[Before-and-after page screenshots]

•••••

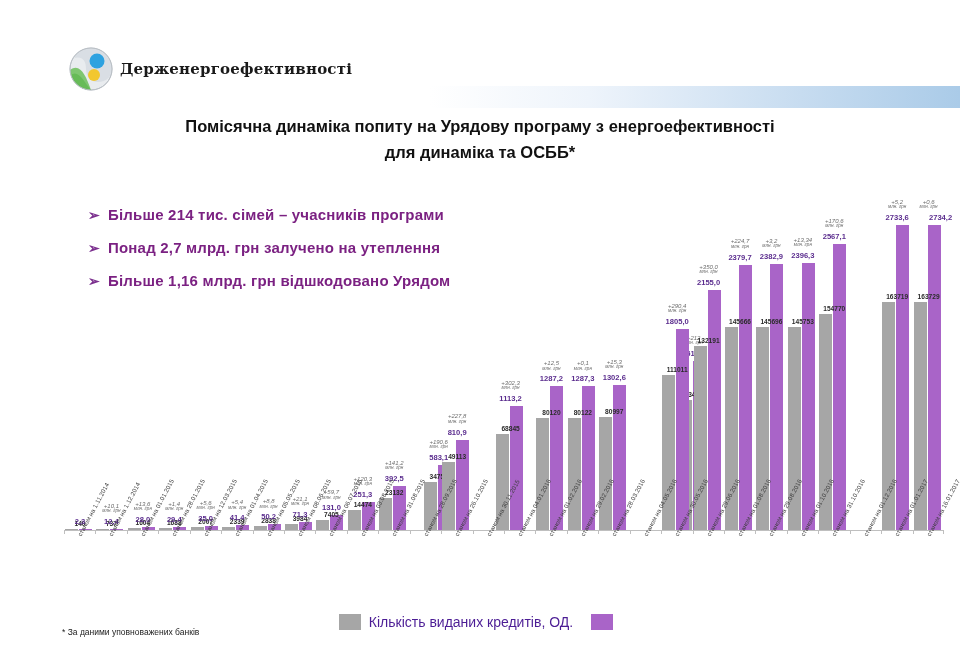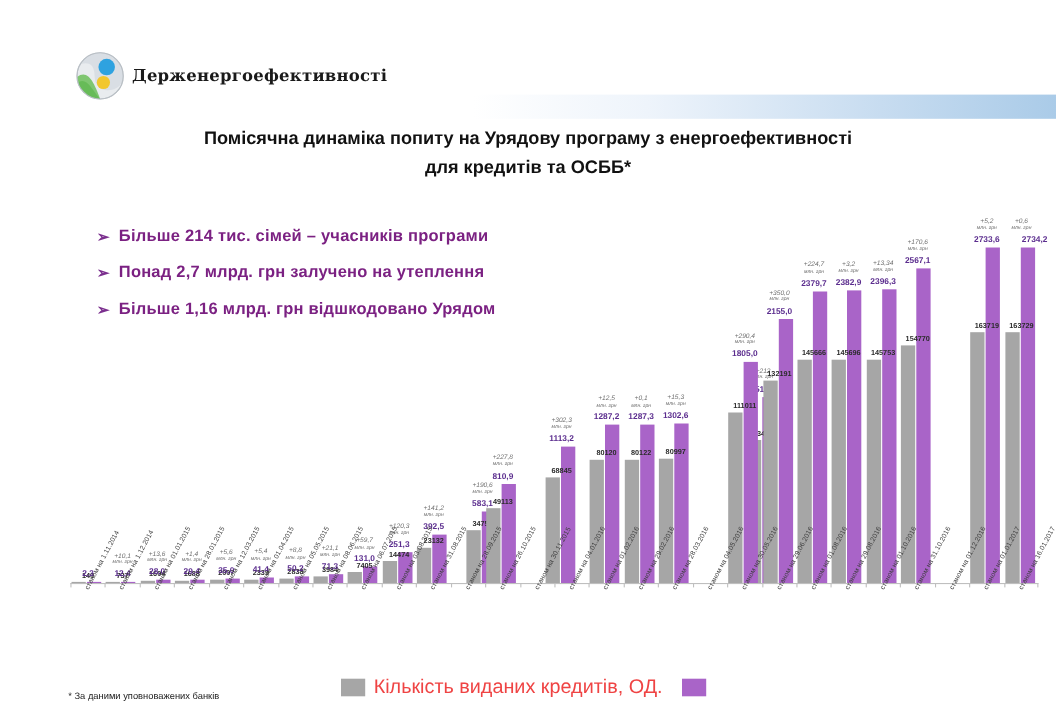--- a/index.html
+++ b/index.html
@@ -88,7 +88,7 @@
 
 <div id="title-block">
   <div class="title-line">Помісячна динаміка попиту на Урядову програму з енергоефективності</div>
-  <div class="title-line">для кредитів та ОСББ*</div>
+  <div class="title-line">для динаміка та ОСББ*</div>
 </div>
 
 <div id="bullets">

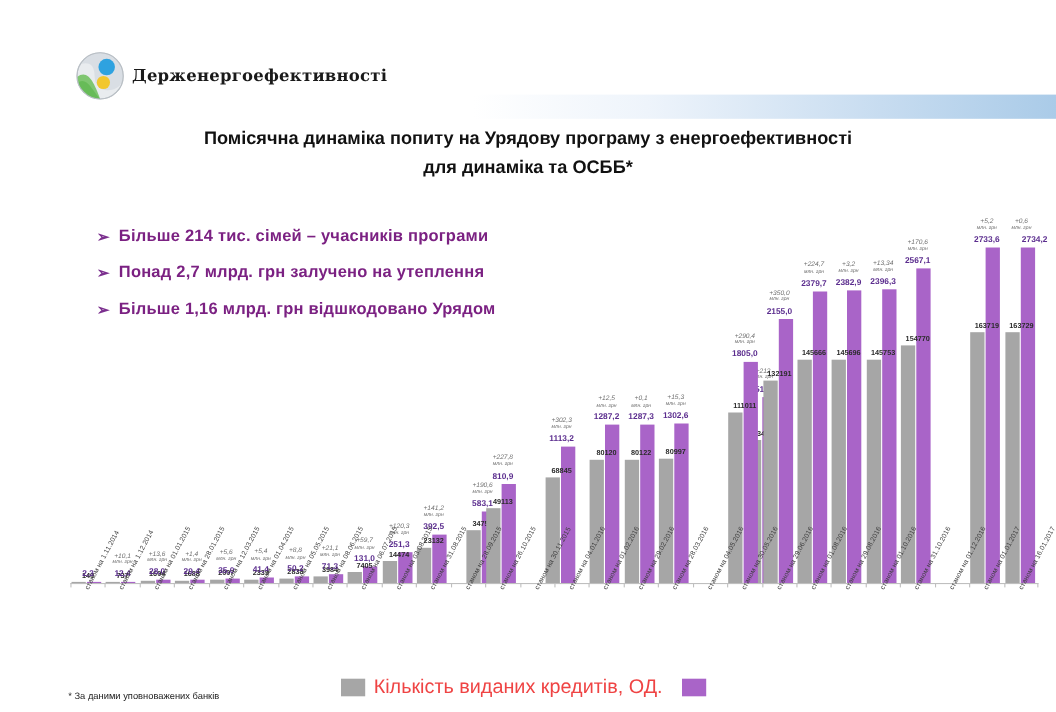--- a/index.html
+++ b/index.html
@@ -55,7 +55,7 @@
   
   #legend{position:absolute;left:0;top:614px;width:960px;display:flex;justify-content:center;align-items:center;gap:10px;}
   .lg-swatch{width:22px;height:16px;display:inline-block;}
-  .lg-text{font-size:18px;color:#ef4444;white-space:nowrap;}
+  .lg-text{font-size:14px;color:#4c1d95;white-space:nowrap;}
   .lg-item{display:flex;align-items:center;gap:8px;margin-right:8px;}
   
   #footnote{position:absolute;left:62px;top:627px;font-size:8.5px;color:#222;white-space:nowrap;}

•••••

• What you have to do: The expected output is each entry given again word for word, with pictures dropped.

• Written answer:
--- a/index.html
+++ b/index.html
@@ -88,7 +88,7 @@
 
 <div id="title-block">
   <div class="title-line">Помісячна динаміка попиту на Урядову програму з енергоефективності</div>
-  <div class="title-line">для кредитів та ОСББ*</div>
+  <div class="title-line">для динаміка та ОСББ*</div>
 </div>
 
 <div id="bullets">

--- a/index.html
+++ b/index.html
@@ -55,7 +55,7 @@
   
   #legend{position:absolute;left:0;top:614px;width:960px;display:flex;justify-content:center;align-items:center;gap:10px;}
   .lg-swatch{width:22px;height:16px;display:inline-block;}
-  .lg-text{font-size:18px;color:#ef4444;white-space:nowrap;}
+  .lg-text{font-size:14px;color:#4c1d95;white-space:nowrap;}
   .lg-item{display:flex;align-items:center;gap:8px;margin-right:8px;}
   
   #footnote{position:absolute;left:62px;top:627px;font-size:8.5px;color:#222;white-space:nowrap;}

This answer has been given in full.